## ACTION ITEM
The required lines are those that contain "white"; pull them out of the data and copy them.

AVAILABLE RECORDS START

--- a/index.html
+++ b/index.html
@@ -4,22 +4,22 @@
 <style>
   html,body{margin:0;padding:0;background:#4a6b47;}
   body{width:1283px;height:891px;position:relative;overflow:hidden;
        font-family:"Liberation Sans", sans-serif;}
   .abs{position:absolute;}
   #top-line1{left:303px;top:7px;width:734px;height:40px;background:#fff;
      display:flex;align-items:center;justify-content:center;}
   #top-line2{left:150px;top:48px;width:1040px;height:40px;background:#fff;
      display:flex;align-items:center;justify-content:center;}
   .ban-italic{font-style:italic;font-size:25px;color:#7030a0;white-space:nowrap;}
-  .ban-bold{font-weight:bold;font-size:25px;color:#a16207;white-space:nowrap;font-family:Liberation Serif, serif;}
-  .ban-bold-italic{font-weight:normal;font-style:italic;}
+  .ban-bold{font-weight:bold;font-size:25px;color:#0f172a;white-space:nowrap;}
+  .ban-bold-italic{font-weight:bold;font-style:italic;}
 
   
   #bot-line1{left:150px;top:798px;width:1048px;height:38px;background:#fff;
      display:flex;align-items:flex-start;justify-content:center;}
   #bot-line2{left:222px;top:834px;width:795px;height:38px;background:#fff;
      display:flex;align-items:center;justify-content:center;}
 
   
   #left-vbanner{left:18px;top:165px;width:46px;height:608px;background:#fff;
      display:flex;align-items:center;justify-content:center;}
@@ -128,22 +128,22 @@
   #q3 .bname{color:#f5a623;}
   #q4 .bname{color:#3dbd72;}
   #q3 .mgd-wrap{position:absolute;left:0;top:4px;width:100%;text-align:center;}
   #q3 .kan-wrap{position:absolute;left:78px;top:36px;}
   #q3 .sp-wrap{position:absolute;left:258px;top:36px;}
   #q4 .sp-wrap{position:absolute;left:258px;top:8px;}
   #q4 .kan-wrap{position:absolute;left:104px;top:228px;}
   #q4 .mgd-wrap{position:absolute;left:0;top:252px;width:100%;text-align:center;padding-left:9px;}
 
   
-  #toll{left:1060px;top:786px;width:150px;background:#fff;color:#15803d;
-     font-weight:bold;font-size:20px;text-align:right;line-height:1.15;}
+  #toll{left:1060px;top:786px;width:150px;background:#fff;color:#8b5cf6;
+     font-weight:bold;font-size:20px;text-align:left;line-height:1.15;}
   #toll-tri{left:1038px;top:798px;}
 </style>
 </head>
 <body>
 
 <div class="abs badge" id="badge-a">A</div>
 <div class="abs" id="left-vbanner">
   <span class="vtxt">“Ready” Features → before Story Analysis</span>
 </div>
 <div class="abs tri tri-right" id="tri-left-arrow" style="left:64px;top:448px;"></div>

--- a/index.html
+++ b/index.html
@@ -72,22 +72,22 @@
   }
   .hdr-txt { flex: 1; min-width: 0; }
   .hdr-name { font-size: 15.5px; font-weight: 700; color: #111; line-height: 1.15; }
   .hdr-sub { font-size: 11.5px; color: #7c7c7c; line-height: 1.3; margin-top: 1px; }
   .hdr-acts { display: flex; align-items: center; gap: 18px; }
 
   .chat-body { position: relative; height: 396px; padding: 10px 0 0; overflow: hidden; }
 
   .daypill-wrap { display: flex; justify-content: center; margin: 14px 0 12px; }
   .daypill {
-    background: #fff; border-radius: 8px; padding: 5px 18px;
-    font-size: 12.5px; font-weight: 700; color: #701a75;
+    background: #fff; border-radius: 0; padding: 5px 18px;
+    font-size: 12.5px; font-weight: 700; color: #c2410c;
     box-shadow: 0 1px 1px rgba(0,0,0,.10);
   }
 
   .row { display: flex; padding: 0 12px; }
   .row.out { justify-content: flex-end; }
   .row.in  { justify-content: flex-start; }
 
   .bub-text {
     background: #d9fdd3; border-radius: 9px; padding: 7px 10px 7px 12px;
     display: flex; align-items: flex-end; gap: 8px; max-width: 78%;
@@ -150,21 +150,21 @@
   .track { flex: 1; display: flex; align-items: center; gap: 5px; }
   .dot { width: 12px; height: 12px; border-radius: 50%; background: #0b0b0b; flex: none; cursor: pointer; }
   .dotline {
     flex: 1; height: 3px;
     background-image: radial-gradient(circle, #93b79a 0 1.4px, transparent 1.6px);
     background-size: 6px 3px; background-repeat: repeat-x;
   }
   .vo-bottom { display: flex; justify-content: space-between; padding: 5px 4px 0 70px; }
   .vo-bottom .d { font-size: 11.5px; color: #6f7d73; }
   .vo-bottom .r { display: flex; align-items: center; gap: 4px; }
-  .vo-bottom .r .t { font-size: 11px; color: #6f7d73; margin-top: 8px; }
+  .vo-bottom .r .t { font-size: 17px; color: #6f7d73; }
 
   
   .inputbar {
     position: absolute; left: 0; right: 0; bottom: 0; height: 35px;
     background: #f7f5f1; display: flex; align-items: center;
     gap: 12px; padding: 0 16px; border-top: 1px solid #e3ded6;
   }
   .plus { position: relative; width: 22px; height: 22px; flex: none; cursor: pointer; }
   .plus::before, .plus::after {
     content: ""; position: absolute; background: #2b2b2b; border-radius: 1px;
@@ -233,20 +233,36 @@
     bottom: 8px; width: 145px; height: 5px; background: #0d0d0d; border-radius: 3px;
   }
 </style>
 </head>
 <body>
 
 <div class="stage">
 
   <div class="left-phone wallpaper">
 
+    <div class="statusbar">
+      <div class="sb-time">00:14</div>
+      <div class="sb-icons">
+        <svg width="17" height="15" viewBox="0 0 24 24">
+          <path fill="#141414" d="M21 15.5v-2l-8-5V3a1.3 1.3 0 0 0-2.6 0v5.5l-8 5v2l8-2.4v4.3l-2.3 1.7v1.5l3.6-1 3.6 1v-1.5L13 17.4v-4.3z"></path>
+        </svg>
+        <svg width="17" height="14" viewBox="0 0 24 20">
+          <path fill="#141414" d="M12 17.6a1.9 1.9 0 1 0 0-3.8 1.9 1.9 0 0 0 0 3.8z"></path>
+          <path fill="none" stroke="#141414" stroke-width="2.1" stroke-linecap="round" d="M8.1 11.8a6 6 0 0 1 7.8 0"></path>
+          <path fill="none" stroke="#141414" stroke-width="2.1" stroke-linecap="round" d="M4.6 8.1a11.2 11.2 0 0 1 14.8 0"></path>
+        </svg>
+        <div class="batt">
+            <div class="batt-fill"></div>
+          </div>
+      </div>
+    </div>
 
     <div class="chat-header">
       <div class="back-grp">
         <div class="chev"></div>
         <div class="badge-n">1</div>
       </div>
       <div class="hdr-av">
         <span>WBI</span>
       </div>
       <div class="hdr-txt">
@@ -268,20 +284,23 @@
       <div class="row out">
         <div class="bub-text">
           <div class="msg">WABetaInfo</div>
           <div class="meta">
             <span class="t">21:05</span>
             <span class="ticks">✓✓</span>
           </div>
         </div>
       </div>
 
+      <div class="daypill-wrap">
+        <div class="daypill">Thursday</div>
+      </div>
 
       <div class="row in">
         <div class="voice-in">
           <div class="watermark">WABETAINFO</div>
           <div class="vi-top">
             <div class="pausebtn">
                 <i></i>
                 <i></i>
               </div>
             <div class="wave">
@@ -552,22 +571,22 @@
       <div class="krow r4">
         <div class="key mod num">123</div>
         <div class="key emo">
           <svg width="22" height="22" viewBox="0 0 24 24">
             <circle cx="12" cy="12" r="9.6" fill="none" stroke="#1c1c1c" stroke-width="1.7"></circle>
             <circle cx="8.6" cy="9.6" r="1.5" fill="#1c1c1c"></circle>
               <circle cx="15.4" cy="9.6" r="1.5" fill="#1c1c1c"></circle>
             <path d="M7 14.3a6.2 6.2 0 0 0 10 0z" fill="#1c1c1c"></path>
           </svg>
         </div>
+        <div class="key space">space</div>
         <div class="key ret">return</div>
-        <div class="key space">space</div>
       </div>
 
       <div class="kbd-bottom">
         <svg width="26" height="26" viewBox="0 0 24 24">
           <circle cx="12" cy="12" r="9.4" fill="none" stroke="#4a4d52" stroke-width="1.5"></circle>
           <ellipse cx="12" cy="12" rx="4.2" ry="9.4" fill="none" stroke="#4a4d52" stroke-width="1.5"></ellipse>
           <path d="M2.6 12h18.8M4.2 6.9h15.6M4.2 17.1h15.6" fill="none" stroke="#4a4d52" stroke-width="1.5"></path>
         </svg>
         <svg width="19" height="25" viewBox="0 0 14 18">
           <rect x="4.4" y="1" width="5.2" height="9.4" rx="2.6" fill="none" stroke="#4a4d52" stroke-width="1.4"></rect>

AVAILABLE RECORDS END

## RESULT
   .ban-italic{font-style:italic;font-size:25px;color:#7030a0;white-space:nowrap;}
-  .ban-bold{font-weight:bold;font-size:25px;color:#a16207;white-space:nowrap;font-family:Liberation Serif, serif;}
+  .ban-bold{font-weight:bold;font-size:25px;color:#0f172a;white-space:nowrap;}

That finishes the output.